■ **REQUIRED ACTION**:
If a line in the data below contains "circle", copy it.

■ **INPUT**:
────────────────────

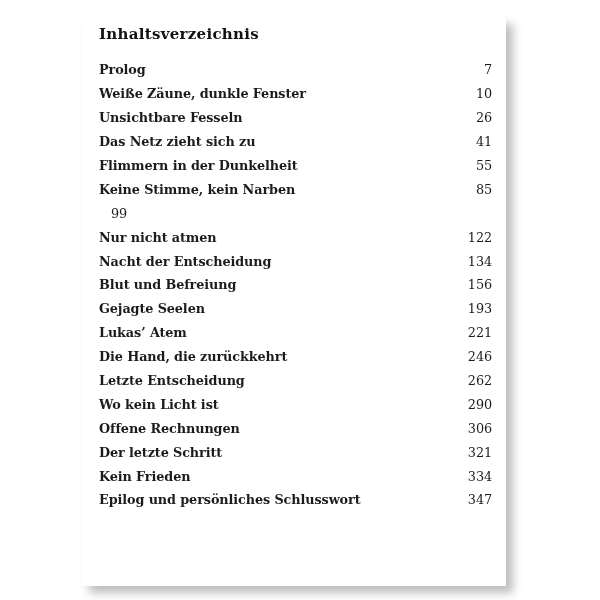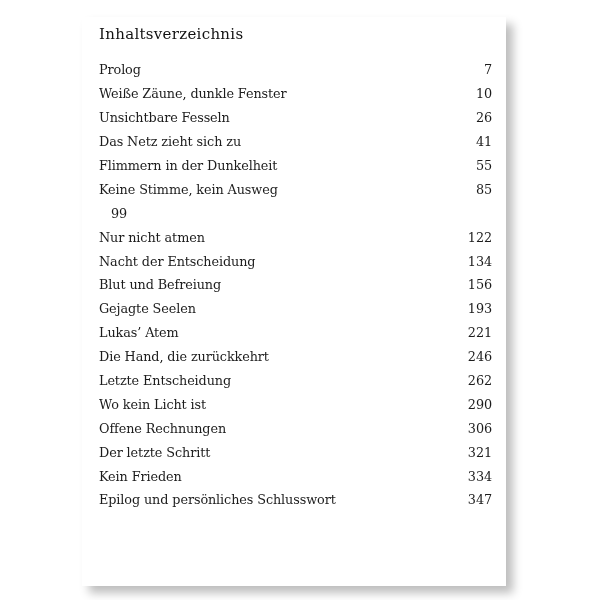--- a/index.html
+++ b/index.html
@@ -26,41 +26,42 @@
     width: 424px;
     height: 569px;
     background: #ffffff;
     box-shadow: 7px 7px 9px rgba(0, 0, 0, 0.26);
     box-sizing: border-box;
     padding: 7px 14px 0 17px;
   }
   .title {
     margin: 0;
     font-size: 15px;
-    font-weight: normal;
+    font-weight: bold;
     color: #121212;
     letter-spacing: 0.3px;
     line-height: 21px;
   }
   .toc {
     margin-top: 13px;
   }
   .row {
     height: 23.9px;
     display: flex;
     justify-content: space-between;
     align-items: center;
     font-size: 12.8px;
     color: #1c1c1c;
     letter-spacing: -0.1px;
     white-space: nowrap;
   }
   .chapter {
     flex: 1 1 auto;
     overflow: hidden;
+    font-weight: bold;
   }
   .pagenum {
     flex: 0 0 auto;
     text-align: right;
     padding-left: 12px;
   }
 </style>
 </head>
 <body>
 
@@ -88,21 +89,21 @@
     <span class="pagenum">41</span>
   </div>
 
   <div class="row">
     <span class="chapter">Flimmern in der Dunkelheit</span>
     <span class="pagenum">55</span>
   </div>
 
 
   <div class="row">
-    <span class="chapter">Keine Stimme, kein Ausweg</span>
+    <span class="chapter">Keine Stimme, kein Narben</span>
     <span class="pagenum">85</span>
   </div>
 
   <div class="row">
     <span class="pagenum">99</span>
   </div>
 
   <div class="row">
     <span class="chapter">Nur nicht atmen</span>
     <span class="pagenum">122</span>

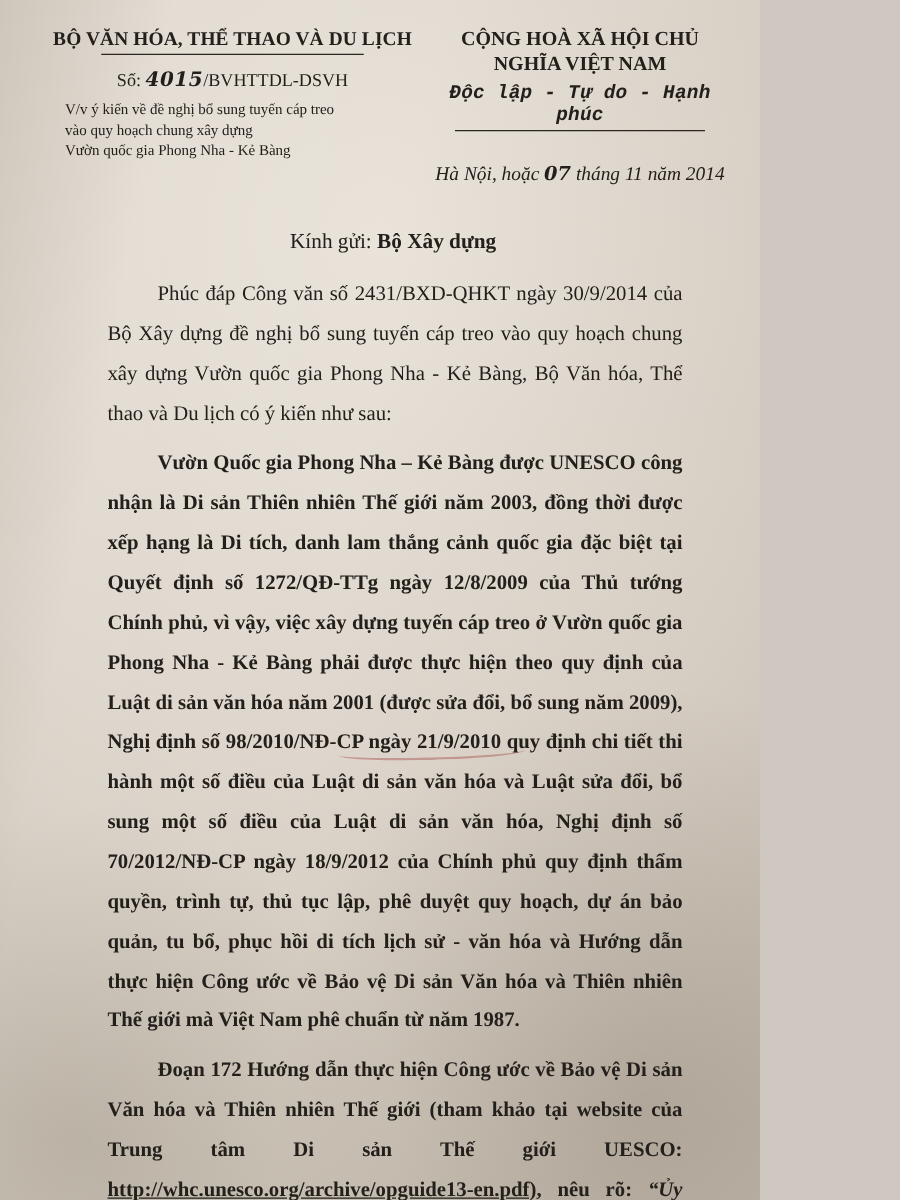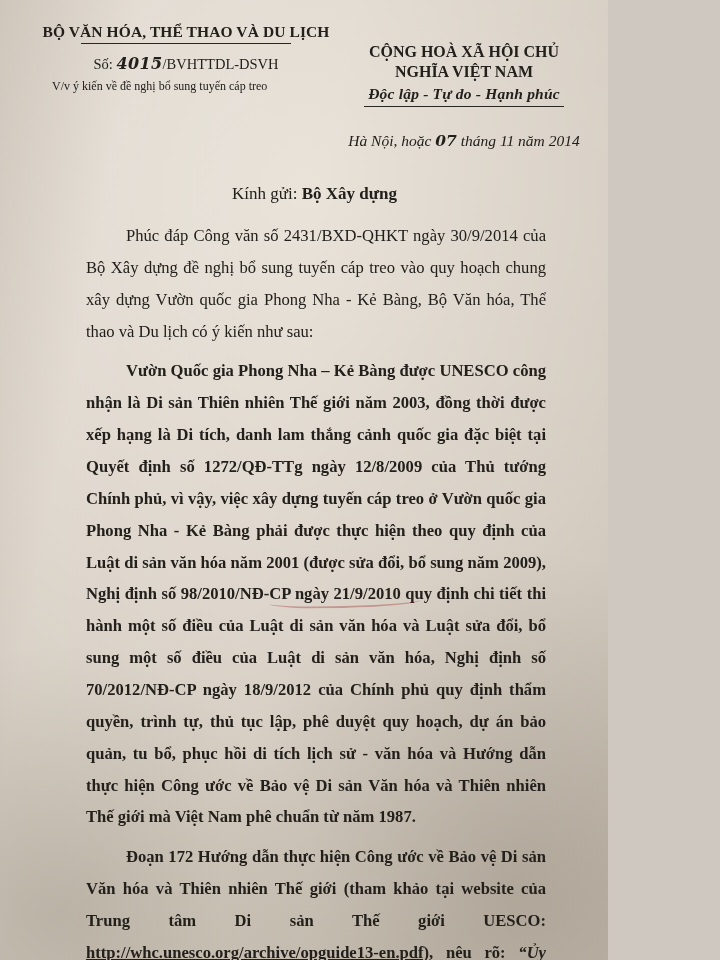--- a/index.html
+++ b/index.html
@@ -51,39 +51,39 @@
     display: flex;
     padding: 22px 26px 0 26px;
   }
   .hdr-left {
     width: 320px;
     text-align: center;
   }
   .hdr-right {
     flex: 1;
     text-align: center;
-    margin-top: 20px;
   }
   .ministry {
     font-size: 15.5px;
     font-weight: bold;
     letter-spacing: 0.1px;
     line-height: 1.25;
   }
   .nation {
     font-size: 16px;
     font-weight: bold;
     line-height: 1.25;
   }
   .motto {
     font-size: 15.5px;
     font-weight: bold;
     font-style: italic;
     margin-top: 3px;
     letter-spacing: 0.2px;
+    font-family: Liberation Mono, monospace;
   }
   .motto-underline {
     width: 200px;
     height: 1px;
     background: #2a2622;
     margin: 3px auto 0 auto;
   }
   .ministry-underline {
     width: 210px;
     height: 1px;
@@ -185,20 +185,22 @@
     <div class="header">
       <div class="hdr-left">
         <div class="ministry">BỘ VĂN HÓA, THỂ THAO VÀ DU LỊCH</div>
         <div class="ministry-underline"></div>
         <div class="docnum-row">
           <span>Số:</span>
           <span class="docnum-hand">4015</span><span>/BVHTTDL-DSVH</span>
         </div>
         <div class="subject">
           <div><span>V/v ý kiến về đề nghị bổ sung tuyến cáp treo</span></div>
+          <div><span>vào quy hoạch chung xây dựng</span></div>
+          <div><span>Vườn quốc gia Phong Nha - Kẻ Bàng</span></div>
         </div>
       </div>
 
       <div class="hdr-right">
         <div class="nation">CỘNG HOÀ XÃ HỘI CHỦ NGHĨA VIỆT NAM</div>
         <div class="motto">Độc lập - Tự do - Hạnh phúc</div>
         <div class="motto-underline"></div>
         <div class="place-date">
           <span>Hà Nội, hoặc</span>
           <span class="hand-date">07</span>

────────────────────

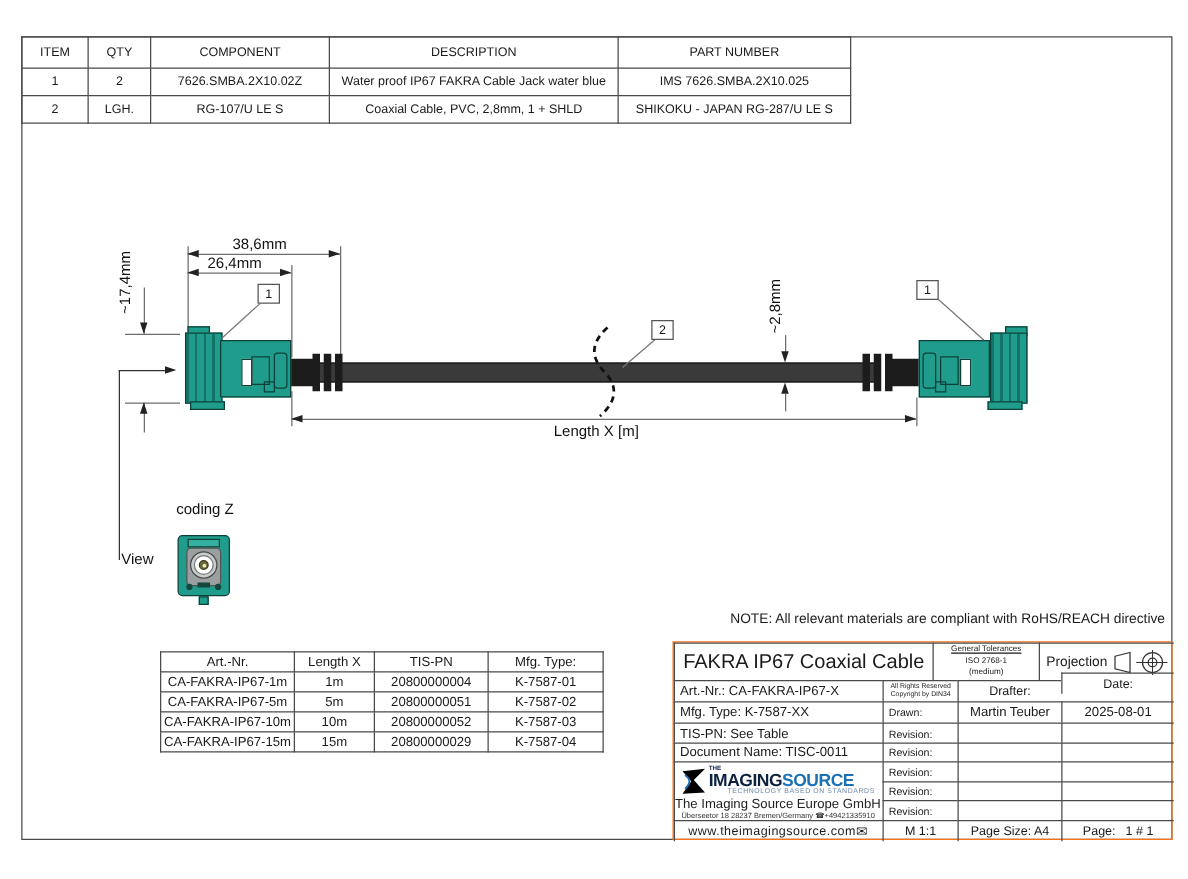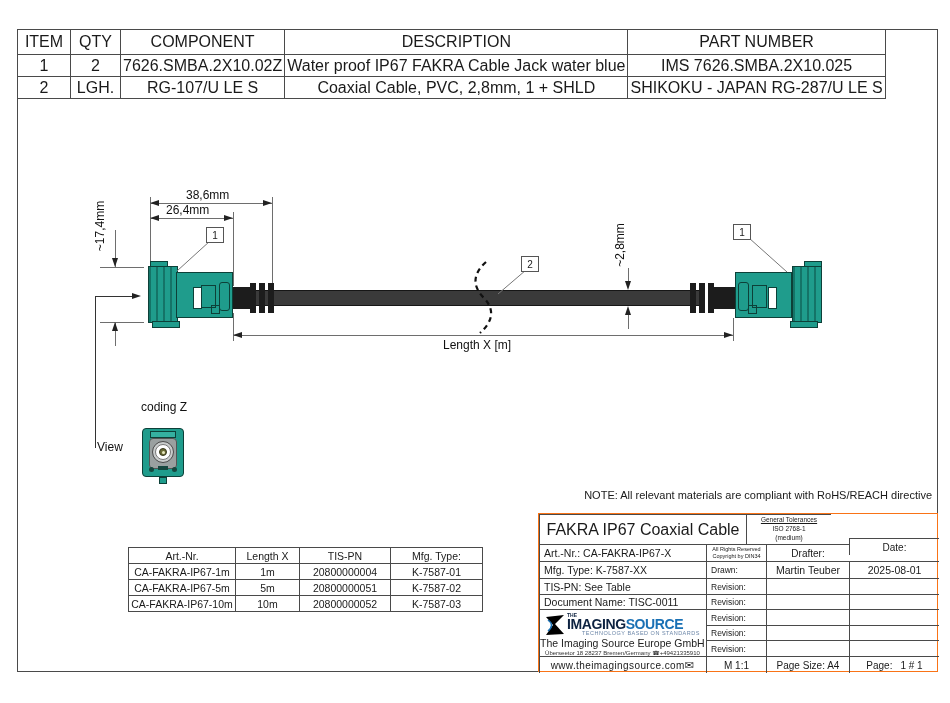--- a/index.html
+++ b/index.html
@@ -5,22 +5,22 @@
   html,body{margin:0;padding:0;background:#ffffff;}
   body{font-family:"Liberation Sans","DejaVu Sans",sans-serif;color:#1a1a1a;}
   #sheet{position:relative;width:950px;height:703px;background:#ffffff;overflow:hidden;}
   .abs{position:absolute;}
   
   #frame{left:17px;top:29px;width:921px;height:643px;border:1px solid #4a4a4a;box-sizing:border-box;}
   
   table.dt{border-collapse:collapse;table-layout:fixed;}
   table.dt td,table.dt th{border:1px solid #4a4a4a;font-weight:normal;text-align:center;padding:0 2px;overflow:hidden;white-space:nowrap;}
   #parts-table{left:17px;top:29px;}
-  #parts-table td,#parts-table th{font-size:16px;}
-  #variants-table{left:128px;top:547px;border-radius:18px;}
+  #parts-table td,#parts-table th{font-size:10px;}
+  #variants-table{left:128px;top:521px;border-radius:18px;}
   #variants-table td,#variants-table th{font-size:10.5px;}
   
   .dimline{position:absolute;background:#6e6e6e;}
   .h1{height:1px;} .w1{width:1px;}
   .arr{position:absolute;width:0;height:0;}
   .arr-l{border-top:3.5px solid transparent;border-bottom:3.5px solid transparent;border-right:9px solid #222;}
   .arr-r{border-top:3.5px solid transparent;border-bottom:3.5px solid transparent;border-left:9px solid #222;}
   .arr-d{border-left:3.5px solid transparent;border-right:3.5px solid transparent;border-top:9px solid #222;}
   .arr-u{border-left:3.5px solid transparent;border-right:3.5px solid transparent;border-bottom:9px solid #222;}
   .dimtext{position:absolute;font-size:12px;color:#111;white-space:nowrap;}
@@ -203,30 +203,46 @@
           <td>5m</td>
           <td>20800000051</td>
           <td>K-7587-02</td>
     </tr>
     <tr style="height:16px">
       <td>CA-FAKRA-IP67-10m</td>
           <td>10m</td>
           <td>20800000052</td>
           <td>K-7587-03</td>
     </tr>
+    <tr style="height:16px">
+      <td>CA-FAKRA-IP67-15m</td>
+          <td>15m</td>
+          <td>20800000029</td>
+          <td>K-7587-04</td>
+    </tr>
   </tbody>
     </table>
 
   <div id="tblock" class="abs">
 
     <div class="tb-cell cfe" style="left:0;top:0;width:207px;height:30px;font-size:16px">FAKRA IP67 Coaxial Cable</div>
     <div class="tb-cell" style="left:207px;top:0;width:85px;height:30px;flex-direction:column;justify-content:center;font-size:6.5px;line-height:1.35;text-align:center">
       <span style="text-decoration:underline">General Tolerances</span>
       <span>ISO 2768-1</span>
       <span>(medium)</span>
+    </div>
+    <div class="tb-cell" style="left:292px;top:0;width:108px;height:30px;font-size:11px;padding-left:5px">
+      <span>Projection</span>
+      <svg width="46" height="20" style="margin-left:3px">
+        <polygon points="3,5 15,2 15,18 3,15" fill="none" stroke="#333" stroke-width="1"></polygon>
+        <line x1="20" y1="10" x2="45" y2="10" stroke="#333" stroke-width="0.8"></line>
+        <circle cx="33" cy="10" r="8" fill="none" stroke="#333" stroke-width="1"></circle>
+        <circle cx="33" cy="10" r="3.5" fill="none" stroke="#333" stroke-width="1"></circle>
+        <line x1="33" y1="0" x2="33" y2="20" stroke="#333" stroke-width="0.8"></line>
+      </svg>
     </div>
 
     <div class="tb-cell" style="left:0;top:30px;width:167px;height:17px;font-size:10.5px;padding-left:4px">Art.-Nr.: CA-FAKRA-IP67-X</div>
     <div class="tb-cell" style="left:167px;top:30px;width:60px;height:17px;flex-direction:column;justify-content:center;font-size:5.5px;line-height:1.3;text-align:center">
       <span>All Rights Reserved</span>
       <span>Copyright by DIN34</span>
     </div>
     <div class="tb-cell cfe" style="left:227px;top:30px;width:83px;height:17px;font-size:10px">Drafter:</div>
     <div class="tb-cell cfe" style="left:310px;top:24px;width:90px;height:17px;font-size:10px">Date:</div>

────────────────────

■ **ANSWER SPACE**:
+        <circle cx="33" cy="10" r="8" fill="none" stroke="#333" stroke-width="1"></circle>
+        <circle cx="33" cy="10" r="3.5" fill="none" stroke="#333" stroke-width="1"></circle>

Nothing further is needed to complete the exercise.